After a short research she did before she left, she knew that Şarkışla was a village where only the men were allowed to wear coat and chickens were sacrificed for blest people.  

At this moment we’re sitting in the kitchen she is smoking and reading exam papers. I am looking forward to going back to the living room. I am almost freezing so I can not stand up close the window. I can not tell her, either because I don’t want to distract. I guess I am typing not to fall a sleep.

I am thinking about myself and my recent goal of achieving selflessness, a combination that’s disturbing me. I should be thinking about what Sema is feeling. This is her story after all. As I am trying to edit this story, I see that I have a habit of putting the subject at the beginning of the sentences. I can not undo it.  See what I did there? How important is the subject?

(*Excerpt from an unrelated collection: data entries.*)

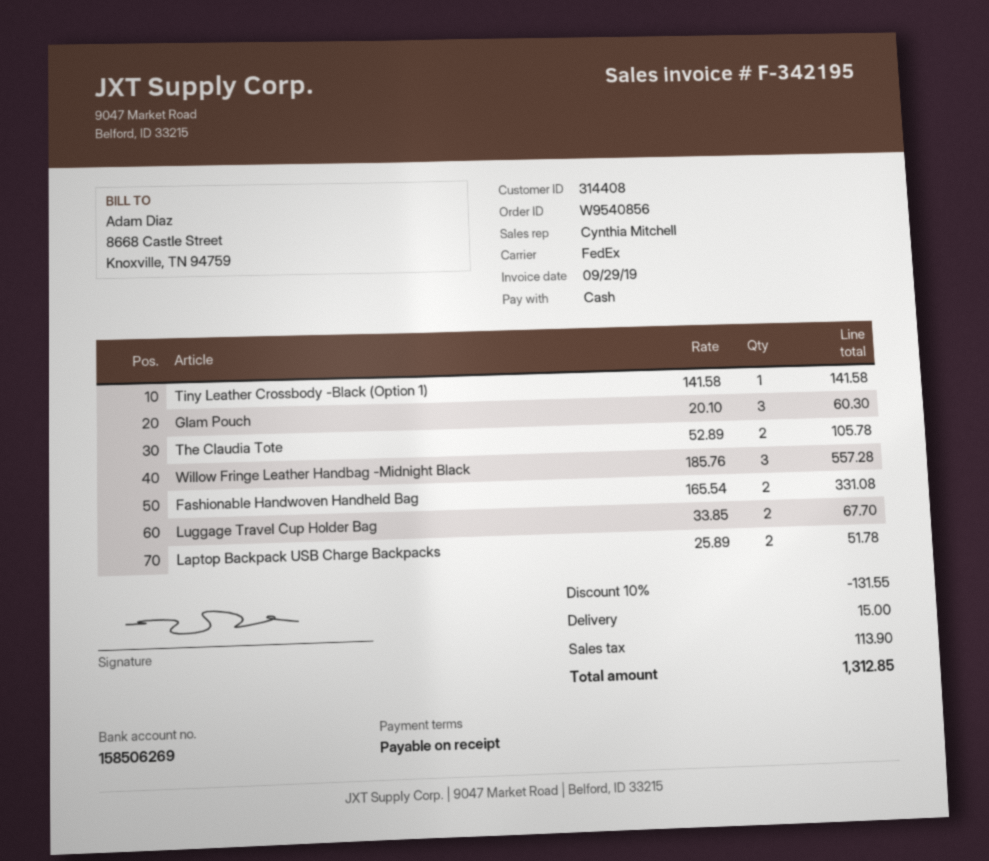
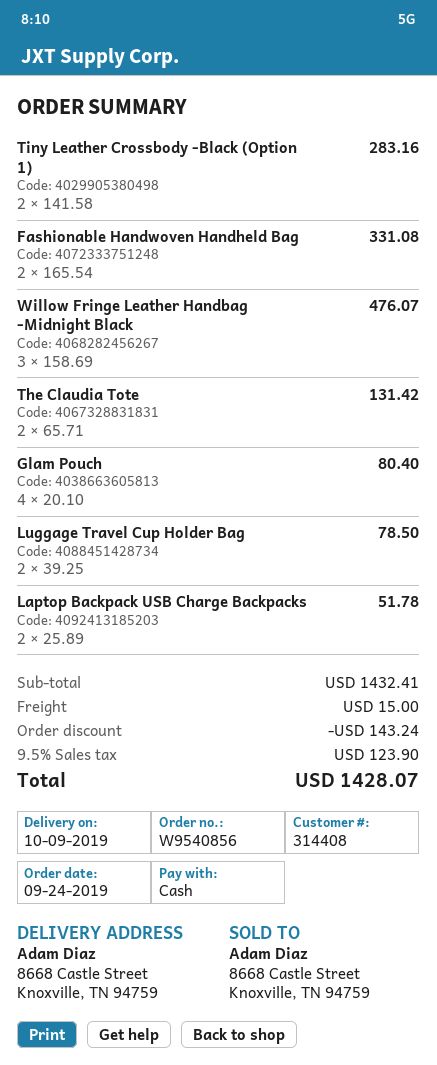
Tiny Leather Crossbody -Black (Option 1): 1 x 141.58 = 141.58 -> 2 x 141.58 = 283.16
Glam Pouch: 3 x 20.10 = 60.30 -> 4 x 20.10 = 80.40
The Claudia Tote: 2 x 52.89 = 105.78 -> 2 x 65.71 = 131.42
Willow Fringe Leather Handbag -Midnight Black: 3 x 185.76 = 557.28 -> 3 x 158.69 = 476.07
Luggage Travel Cup Holder Bag: 2 x 33.85 = 67.70 -> 2 x 39.25 = 78.50
discount: 131.55 -> 143.24
tax: 113.90 -> 123.90
total: 1312.85 -> 1428.07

I see lots of subjects, people, around me who are very successful and full of selves. They look down to objects, other people. Or maybe I think they do because I want to convince myself that I am a better person. And the previous sentence proves that I am as egoist as those people I am talking about. Now, I am disturbed again. Why am I writing a ten page long story instead of four pages? Am I trying to prove something? I could be finished by now, doing what? Reading? Or doing something I hate?

I hate hating things. You hate something? You think you are more important than the thing you hate because it doesn’t deserve your love.

I want to take my self off and hang it in the wardrobe but I am afraid of other selves that will pile up and crease mine. Besides, it’s too cold.